Still regarding the development of the root system in Latosols, the practices employed in the management system described by Serafim et al. [10] also contributed to the coffee root growth, even in young (<3 years) roots [7], which are responsible for rapid water absorption and increased nutrient acquisition [26] (Figure 4).

Figure 4.

Root length distribution (mm) in (A) gibbsitic Acrustox and (B) kaolinitic Haplustox both with the multipractice conservation management system for the coffee crop. Source: Adapted from Carducci et al. [7].

The better distribution of the coffee root system in Latosol with high levels of gibbsite was promoted not only by the employed management system but also by the good distribution of well-connected pore diameters typical of this soil class (Figures 4 and 9). In kaolinitic Latosol, the system promoted the relief of the denser original structure, formed by thin and elongated pores promoted by the kaolinite mineral [27, 28], due to deep revolving associated with the addition of organic matter and gypsum, which favored concentrated root growth up to 0.80 m, but with regular root expansion with 500 mm length to 1 m depth (Figure 4) [7].

A well-distributed coffee root system along the soil profile, as observed in Figure 4, enhances the use of stored water available at greater depths (>0.80 m).

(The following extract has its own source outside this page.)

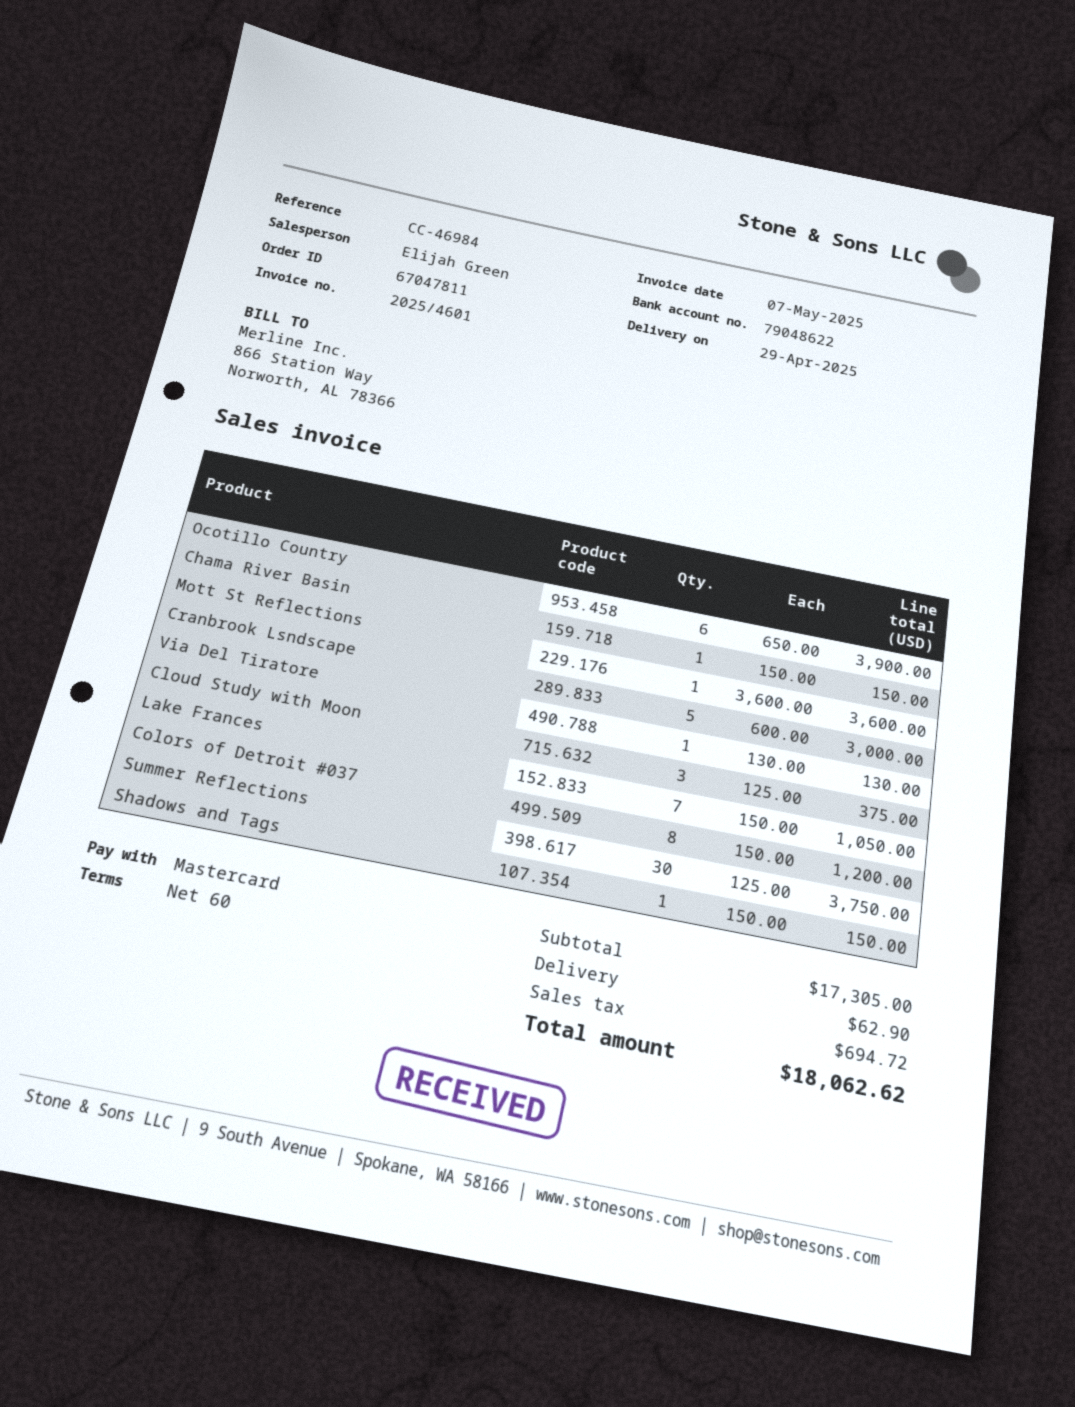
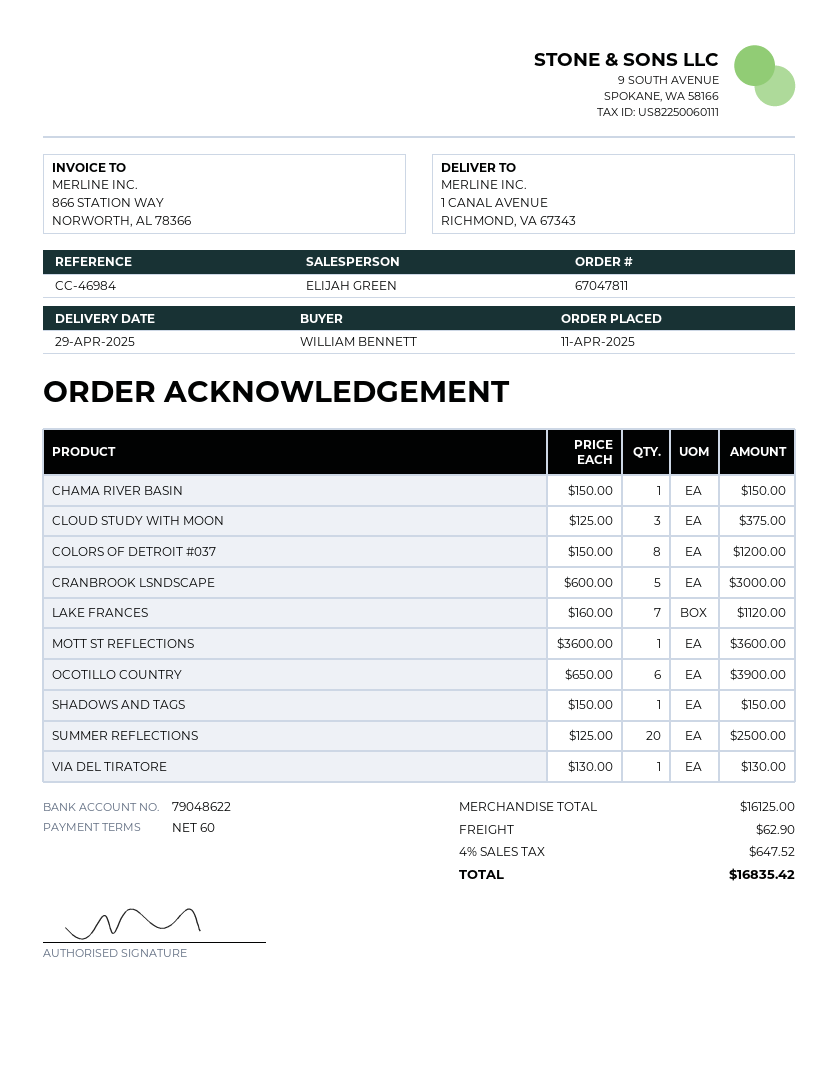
Lake Frances: 7 x 150.00 = 1050.00 -> 7 x 160.00 = 1120.00
Summer Reflections: 30 x 125.00 = 3750.00 -> 20 x 125.00 = 2500.00
subtotal: 17305.00 -> 16125.00
tax: 694.72 -> 647.52
total: 18062.62 -> 16835.42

Serafim et al. [19] and Silva et al. [29] reported the possibility of more efficient water absorption, minimizing the effects of water stresses to which these plants are subjected when cultivated in soils from the Cerrado biome, without harming crop yields [21]. Thus, knowledge about the distribution of coffee root system, as well as the probable changes in soil structure is the result of the interaction between the management system and the edaphoclimatic conditions that are intrinsic to Latosols.

2.2 Coffee intercropped with Brachiaria

The proper management of soil corrections and conditioning, dose adjustments and phosphorus use by the system, as well as balance in nutrient supply and leaf analysis for monitoring coffee nutrition are the main challenges of modern and competitive coffee cultivation for better use of available water in the soil–plant system [30]. Therefore, it is necessary to build soil fertility for sustainable coffee production in order to obtain increased nutrient use efficiency, increased fertilizer recovery rate, reduced biennial bearing and higher yield.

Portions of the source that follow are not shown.